Handicapped access is extremely poor in the current building. Patrons who require access to the building must call to request access, wait on hold, then ask for someone to let them in the back of the building or locate a police officer on the perimeter of the large block, and ask the police officer to contact someone inside the post office building to help them.

[edit] History

The Farley Post Office was constructed in two stages. The original monumental front half was built in 1912 and opened for postal business in 1914; the building was doubled in 1934 by Farley as Postmaster General where it backs up to Ninth Avenue: along the side streets, McKim, Mead, and White's range, which continues its Corinthian giant order as pilasters between the window bays, was simply repeated in order to carry the facade to Ninth Avenue. The monumental façade on Eighth Avenue was conceived as a Corinthian colonnade braced at the end by two pavilions. The imposing design was meant to match in strength the colonnade of Pennsylvania Station (McKim, Mead, and White, 1910) that originally faced it across the avenue. An unbroken flight of steps the full length of the colonnade provides access, for the main floor devoted to customer services is above a functional basement level that rises out of a dry moat giving light and air to workspaces below. Each of the square end pavilions is capped with a low saucer dome, expressed on the exterior as a low stepped pyramid. Inside, the visitor finds an unbroken vista down a long gallery that parallels the colonnaded front.

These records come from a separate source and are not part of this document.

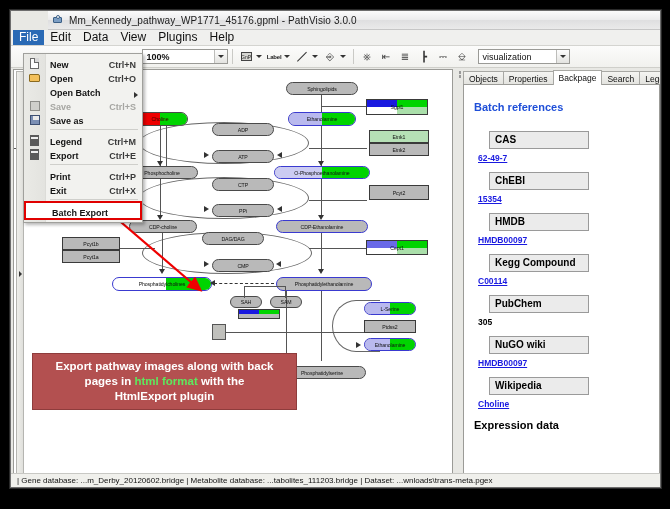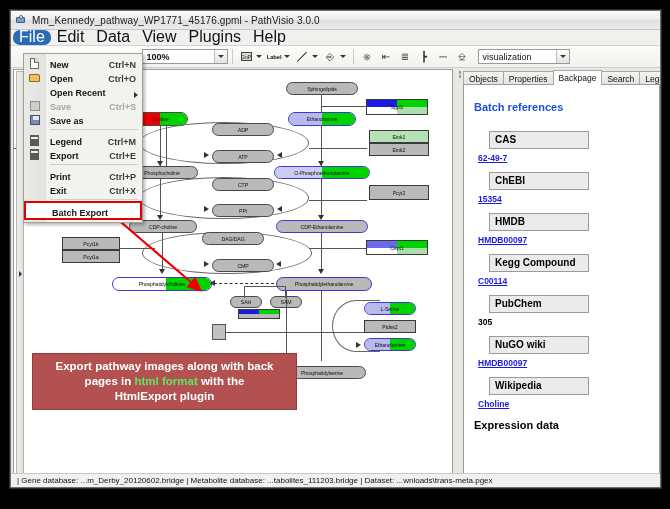--- a/index.html
+++ b/index.html
@@ -28,20 +28,21 @@
   }
 
   
   .titlebar {
     height: 19px;
     background: linear-gradient(180deg,#fbfbfb 0%,#ececed 48%,#dfdfe0 52%,#eaeaea 100%);
     border-bottom: 1px solid #c6c6c6;
     display: flex; align-items: center;
     padding-left: 4px;
     position: relative;
+    margin-left: 37px;
   }
   .title-icon {
     width: 12px; height: 12px;
     margin-right: 5px;
     position: relative;
     flex: 0 0 auto;
   }
   .title-icon .b1 {
     position:absolute; left:1px; top:3px; width:9px; height:6px;
     background:#7c9ec4; border:1px solid #3b5f86; border-radius:1px;
@@ -58,26 +59,25 @@
   
   .menubar {
     height: 16px;
     background: #f0f0ee;
     border-bottom: 1px solid #d4d4d0;
     display: flex; align-items: center;
     padding-left: 2px;
     position: relative; z-index: 60;
   }
   .menubar .mi {
-    font-size: 16px; color: #111;
+    font-size: 12px; color: #111;
     padding: 1px 6px 2px 6px;
     line-height: 12px;
     cursor: default;
     white-space: nowrap;
-    border-radius: 7px;
   }
   .menubar .mi.active {
     background: #2a6ab5;
     color: #fff;
   }
 
   
   .toolbar {
     height: 22px;
     background: linear-gradient(180deg,#fcfcfb 0%,#f1f1ee 100%);
@@ -811,21 +811,21 @@
 
       <div class="mrow">
         <span class="mglyph">
             <span class="g-open"></span>
           </span>
         <span class="mlbl">Open</span>
         <span class="macc">Ctrl+O</span>
       </div>
 
       <div class="mrow">
-        <span class="mlbl">Open Recent</span>
+        <span class="mlbl">Open Batch</span>
         <span class="msub"></span>
       </div>
 
       <div class="mrow disabled">
         <span class="mglyph">
             <span class="g-save"></span>
           </span>
         <span class="mlbl">Save</span>
         <span class="macc">Ctrl+S</span>
       </div>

Upon opening in 1914 it was named the Pennsylvania Terminal. In July 1918, the building was renamed the General Post Office, and in 1982, renamed once more as the James A. Farley Building as a congressional act. James Farley was the 53rd Postmaster General and served from 1933 to 1940. Farley served as Roosevelt's kingmaker, managing his gubenatorial campaighns and F.D.R.'s Presidential campaighns up to 1936. Farley was Chairman of the New York State Democratic Committee and the Democratic National Committee, as well as NYS's first Boxing Commisioner. Farley oversaw construction of the rear extension which was completed in 1934 through the WPA and PWA programs Farley helped to create under the "New Deal". Farley was Chairman of General Builders Supply Corp and Coca-Cola International as well. Farley died in 1976. The naming of the Landmark after Farley represented "A Monument to a Monumental Man", as coined by the Post Master in 1982. The Symbolism of the building represents the enormous power Farley wielded as the Head of the Post Office Depatment, which at the time was the chief dispenser of the Democratic Parties Patronage System. The Patronage System was the act of giving loyal party members government jobs, a system that the President himself was beholdent to under Farley. James A. Farley is considered by scholars as one of the Twenith Centuries greates political figures and the Twenith Centuries greatest National Party Boss. In intelelctual circles Farley is credited with being one of the Chief architects of the "New Deal", as a member of the "Brain Trust", and as having a major contributing hand in the "making of modern American Politics" [{Dr. Daniel Scroop, "Mr. Democrat: Jim Farley, The New Deal, & The Making of Modern Politics}{Oxford University P.h.d.} ]

The Farley Building was instrumental to maintaining service levels in the New York City area following the September 11, 2001 terrorist attacks when it served as a back up to operations for the Church Street Station Post Office located across the street from the World Trade Center complex. Advances in automated mail processing technology, coupled with adjustments to postal distribution and transportation networks now make it feasible to absorb associated mail volumes at the Morgan Center.